For more information on any of them, please don’t hesitate to contact me.

Don’t forget –  YOU can join with others in a Landcare or Grower or other group  to turn a small project into a bigger one.

Beef Herd  Improvement:   ‘Earn a Carbon Credit by reducing methane in your Cattle Herd’  

The methane emitted from cattle is thought to be a major contributor to the CO2 in the air.

In this method,  you can be rewarded for reducing the methane coming from your cattle. It is suited to larger herds,   but could also be very good for a Cattle Group  who believe they are turning off cattle earlier or have some other improvements which will reduct the methane from the herd. Please note that the ‘action’ to reduce methane is not restricted – so if you have some new technology – go for it.

For further information or to talk it over, just contact  Louisa on 0417 280 540


Improvement in the live weight  gain for age  enables target weights to be reached earlier.

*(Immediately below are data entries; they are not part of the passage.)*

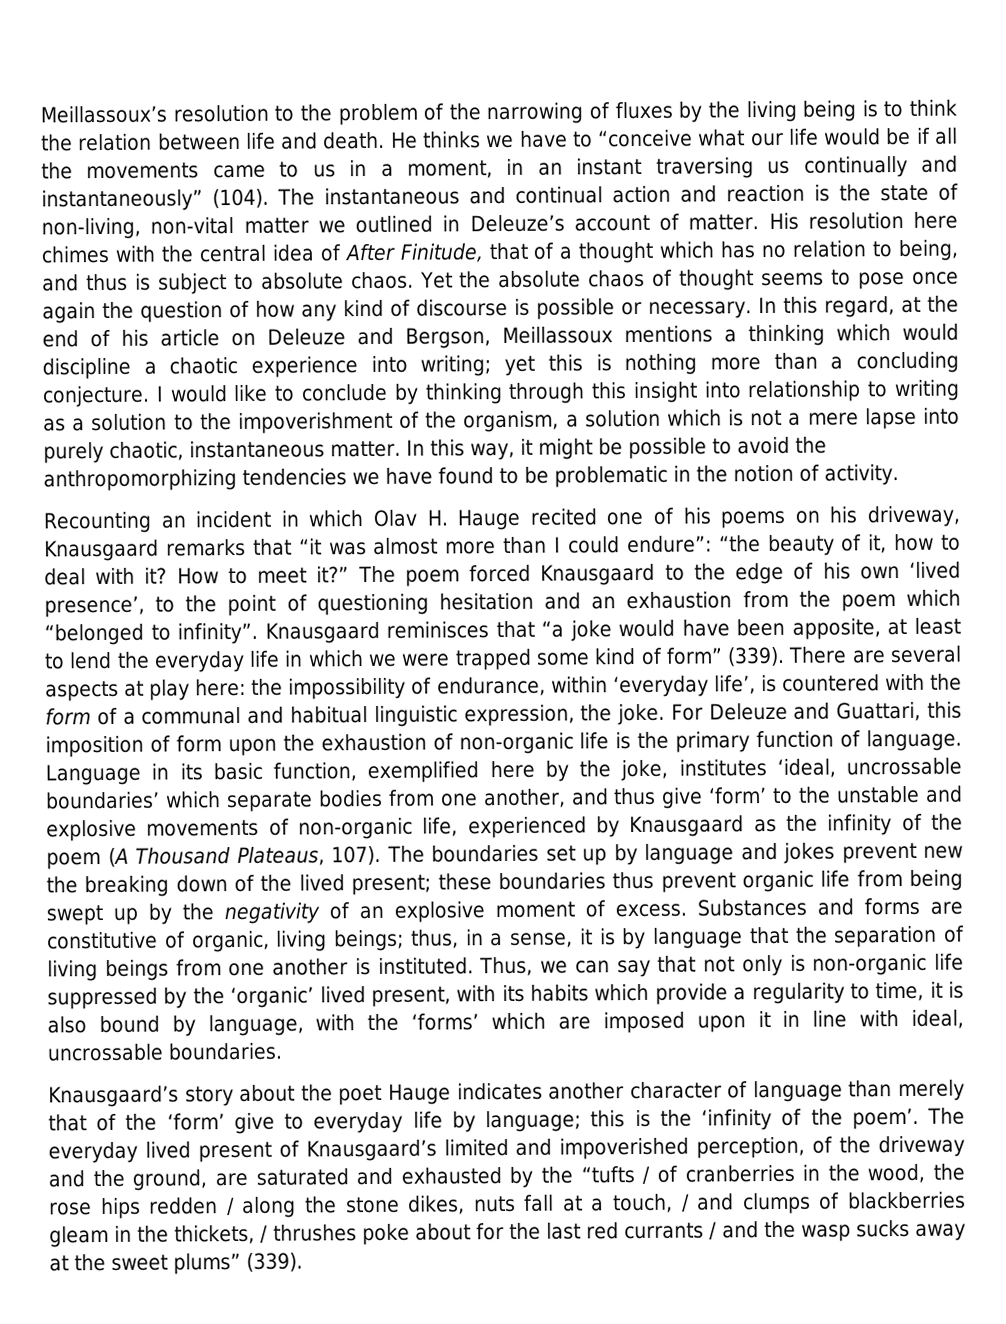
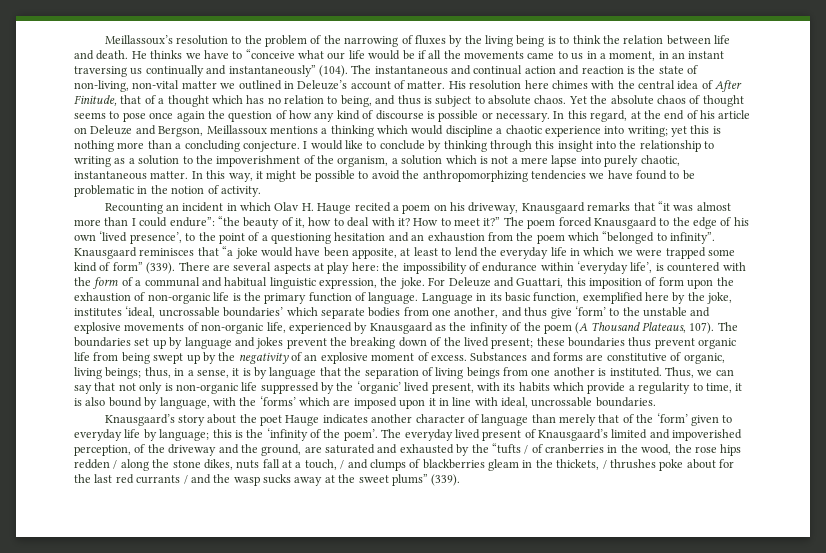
- I would like to conclude by thinking through this insight into relationship to writing as a solution to the impoverishment of the organism, a solution which is not a mere lapse into purely chaotic, instantaneous matter.
+ I would like to conclude by thinking through this insight into the relationship to writing as a solution to the impoverishment of the organism, a solution which is not a mere lapse into purely chaotic, instantaneous matter.
- Recounting an incident in which Olav H. Hauge recited one of his poems on his driveway, Knausgaard remarks that “it was almost more than I could endure”: “the beauty of it, how to deal with it?
+ Recounting an incident in which Olav H. Hauge recited a poem on his driveway, Knausgaard remarks that “it was almost more than I could endure”: “the beauty of it, how to deal with it?
- The poem forced Knausgaard to the edge of his own ‘lived presence’, to the point of questioning hesitation and an exhaustion from the poem which “belonged to infinity”.
+ The poem forced Knausgaard to the edge of his own ‘lived presence’, to the point of a questioning hesitation and an exhaustion from the poem which “belonged to infinity”.
- There are several aspects at play here: the impossibility of endurance, within ‘everyday life’, is countered with the form of a communal and habitual linguistic expression, the joke.
+ There are several aspects at play here: the impossibility of endurance within ‘everyday life’, is countered with the form of a communal and habitual linguistic expression, the joke.
- The boundaries set up by language and jokes prevent new the breaking down of the lived present; these boundaries thus prevent organic life from being swept up by the negativity of an explosive moment of excess.
+ The boundaries set up by language and jokes prevent the breaking down of the lived present; these boundaries thus prevent organic life from being swept up by the negativity of an explosive moment of excess.
- Knausgaard’s story about the poet Hauge indicates another character of language than merely that of the ‘form’ give to everyday life by language; this is the ‘infinity of the poem’.
+ Knausgaard’s story about the poet Hauge indicates another character of language than merely that of the ‘form’ given to everyday life by language; this is the ‘infinity of the poem’.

You must use the Beef Herd Calculator.

EXAMPLES  (not an exhaustive list – freedom to choose any method if it can be shown to reduce methane emissions)

  • Supplementary feed.
  • Install fencing on rangeland properties, (grazing management)
  • Sell larger numbers of cattle to a finisher.
  • Genetics.
  • Other activities allowed so long as they can be shown to have an effect on emissions.  Better feed,  etc etc.
  • Does not prohibit changes in herd composition.   Age etc.


  • Liveweight  gain values are used to derive emissions intensity values
  • Emissions are related to feed intake per day, the duration of that feed intake and the protein content and DM digestibility of the feed.   These factors are incorporated in abatement calculations, and where a change in diet is a project activity, details of the change are required as an input to calculations.
  1. Liveweight   and LWG   Liveweight can be done by weighing, or where this is not practical, through verifiable alternative means.
  2. Need records from 3 of the last 7 years (don’t have to be sequential) But as close to date of application as possible.  LWG must be greater than zero.
  3. Majority of feed has to be pastures.
  4. Need some evidence that the ‘new’ practice will reduce emissions.
  5. Must be able to identify members of each group of animals as defined by, the herd, the livestock class and the date of entry into the herd.